Nach einer kurzen Pause fing der ältere wieder an zu sprechen.
„Okay Julian darf ich ehrlich zu dir sein?"
Hastig nickte ich, denn nicht anderes wollte ich.
Einen Rat einer objektiven Person.
„Du bist 28 bist seit 10 Jahren im Fußballgeschäft und mehr als die Hälfte davon quälst du dich jetzt schon mit dem Geheimnis rum. Du hast zwei Kinder deren ersten drei Jahre du schon verpasst hast.
Deine Karriere wäre wahrscheinlich in 4, 5 Jahren vorbei in denen du vielleicht noch deinen letzten ausstehenden Erfolg erzielen wirst, nämlich Weltmeister zu werden. Aber in den 4, 5 Jahren sind deine Kinder auch schon 7 oder 8. Die Frage ist willst du dich noch diese Jahre verstecken, sowie deine Kinder, Kai und deinen jetzigen Freund oder wirst du es irgendwann bereuen. Du musst auch an deine persönliche Gesundheit denken. Du merkst bestimmt selber das du nicht befreit auflaufen kannst und das liegt mit Sicherheit daran, dass die so vieles im Kopf rum schwirrt. Den Fußball wird dir keiner wegnehmen, du kannst immer noch spielen nur dann vielleicht nicht mehr im Profi Bereich."
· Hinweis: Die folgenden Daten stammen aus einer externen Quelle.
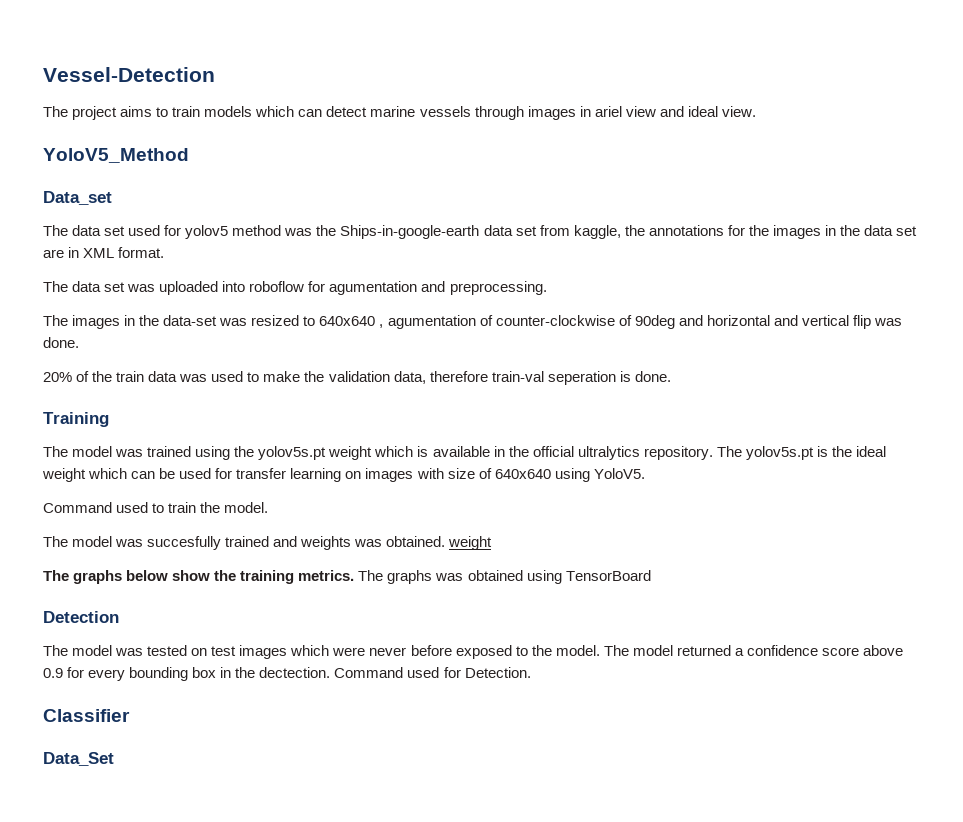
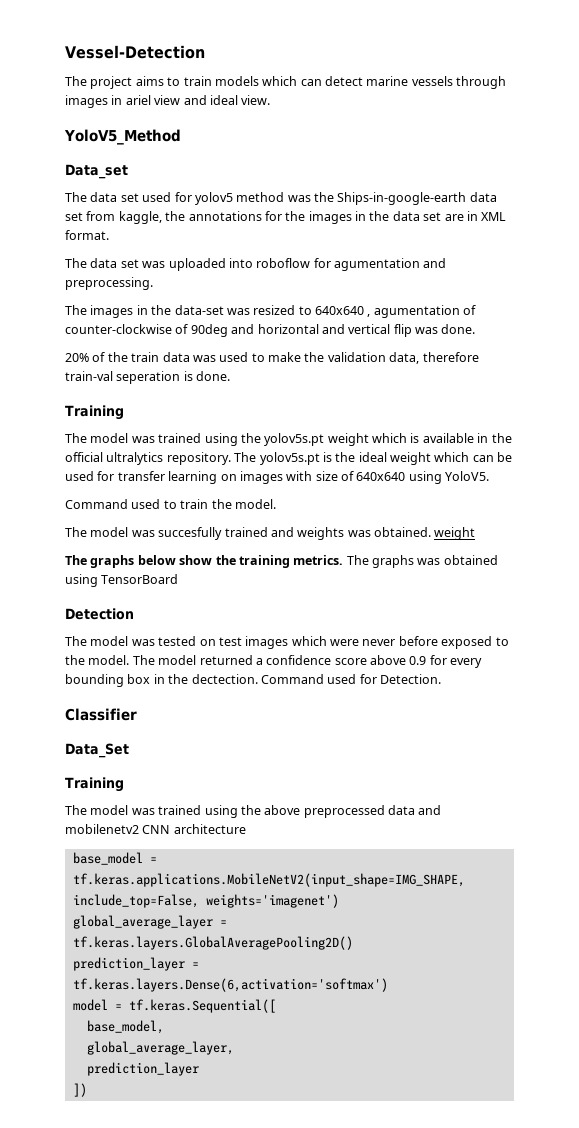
(114, 759) none -> [65,777,124,792] [65,805,442,818] [65,824,246,834] [72,852,157,865] [72,873,465,887] [72,894,339,908] [72,915,227,929] [72,936,353,950] [72,957,199,971] [72,978,388,992] [72,999,276,1013] [86,1020,164,1034] [86,1041,234,1055] [86,1062,199,1076] [72,1083,87,1097] // Training // The model was trained using the above preprocessed data and mobilenetv2 CNN architecture // base_model = tf.keras.applications.MobileNetV2(input_shape=IMG_SHAPE, include_top=False, weights='imagenet') // global_average_layer = tf.keras.layers.GlobalAveragePooling2D() // prediction_layer = tf.keras.layers.Dense(6,activation='softmax') // model = tf.keras.Sequential([ // base_model, // global_average_layer, // prediction_layer // ])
Gedankenverloren blickte ich aus dem Fenster und ließ mir seine Worte durch den Kopf gehen.
„Nicht, wenn ich es öffentlich mache" murmelte ich leise, denn wenn meine Geschichte raus kam würde mich auch kein Amateurverein aufnehmen.
„Du musst es ja nicht öffentlich machen" sagte der Psychologe vorsichtig.
„Aber wenn ich nichts Sage dann wird es immer so weiter gehen und der nächste schwule Fußballer sich genau so fertig machen wie ich jetzt und Kai damals, dann wird sich nie was ändern." Sprach ich mit nun deutlich festerer Stimme meine Gedanken aus.
Wenn ich schon meine Karriere beendete dann sollte es wenigstens einen Sinn für die Allgemeinheit haben.
Es sollte keiner so leiden wie es Kai und ich tun mussten.
Keiner sollte sich verstecken müssen und sich für seine Sexualität schämen.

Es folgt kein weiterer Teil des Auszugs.